Olival e amendoal em velocidade de cruzeiro

No Relatório de caracterização dos clientes da EDIA 2022 são apontadas outras variáveis que realçam o acentuado aumento dos recursos hídricos em tempo de escassez: as transferências de água em 2022 para os perímetros de rega confinantes (assim designados por não integrarem o EFMA) sofreram um aumento de 230% de água em relação a 2021 que está relacionado com o “nível baixo a que se encontravam as albufeiras de Campilhas e Alto Sado, Roxo, Vigia e Odivelas”.

Outros parâmetros, como o aumento da área inscrita, a entrada em velocidade de cruzeiro dos novos olivais e amendoais e o desfasamento entre os períodos de precipitação e da fase das culturas são referenciados pela EDIA para justificar os elevados consumos de água em Alqueva.

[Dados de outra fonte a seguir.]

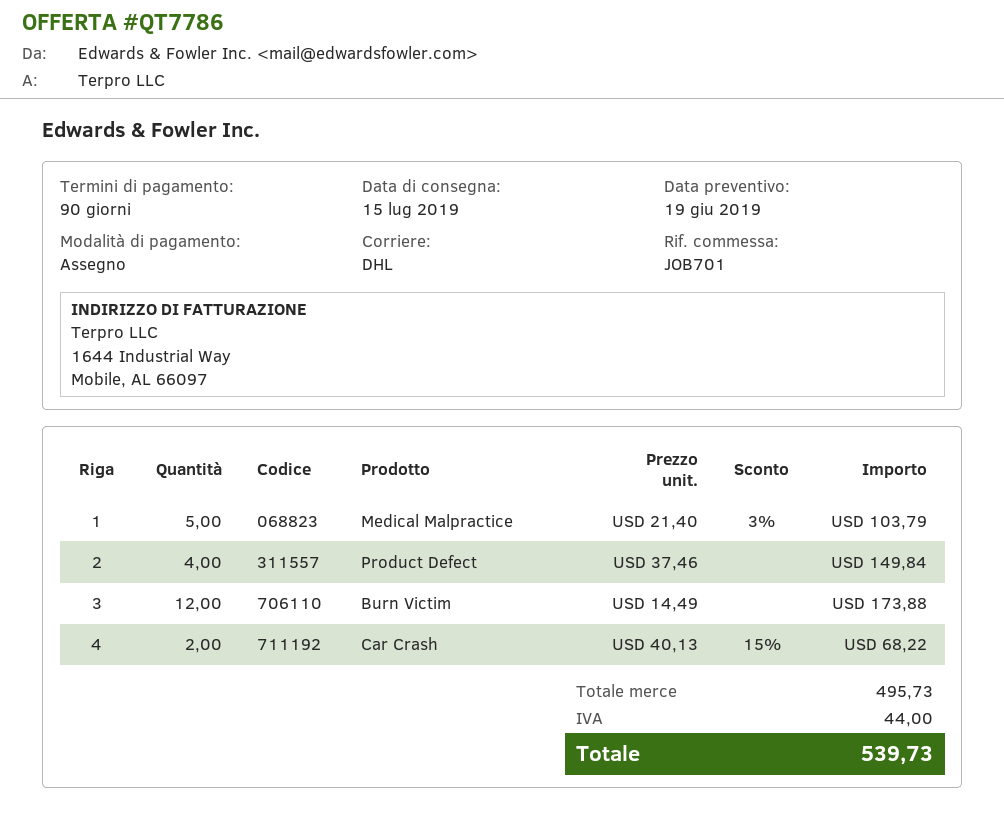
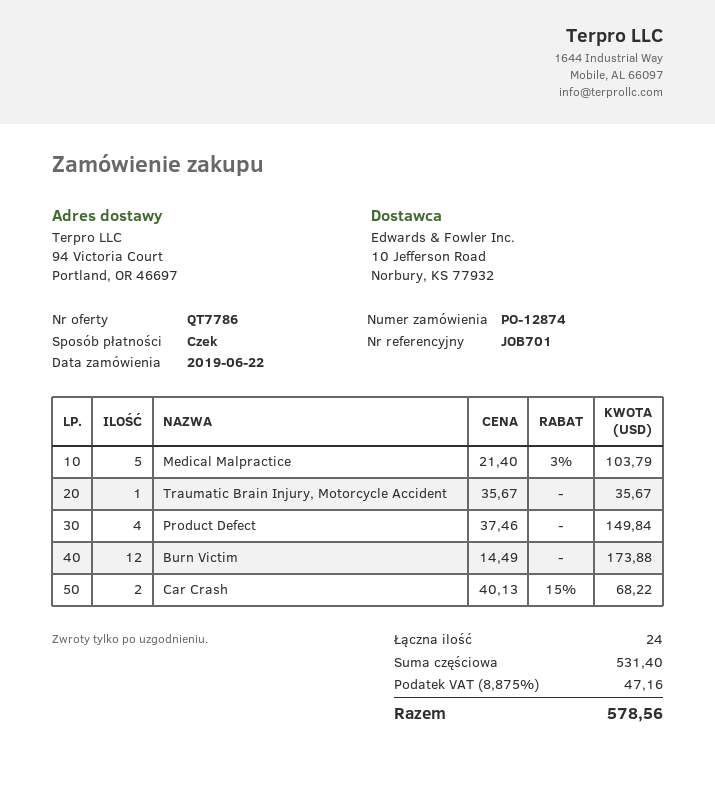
Traumatic Brain Injury, Motorcycle Accident: none -> 1 x 35.67 = 35.67
subtotal: 495.73 -> 531.40
tax: 44.00 -> 47.16
total: 539.73 -> 578.56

A Associação de Proprietários e Beneficiários de Alqueva (APBA), numa exposição enviada à Comissão Parlamentar de Agricultura e Pescas, expressa as suas preocupações com os riscos resultantes da diminuição das reservas de água num contexto em que se assiste ao “aparecimento de mais regantes precários que não respeitaram, nem respeitam” as imposições do Despacho n.º 17/2019 de 26 de Julho, do Ministério da Agricultura, Florestas e Desenvolvimento Rural.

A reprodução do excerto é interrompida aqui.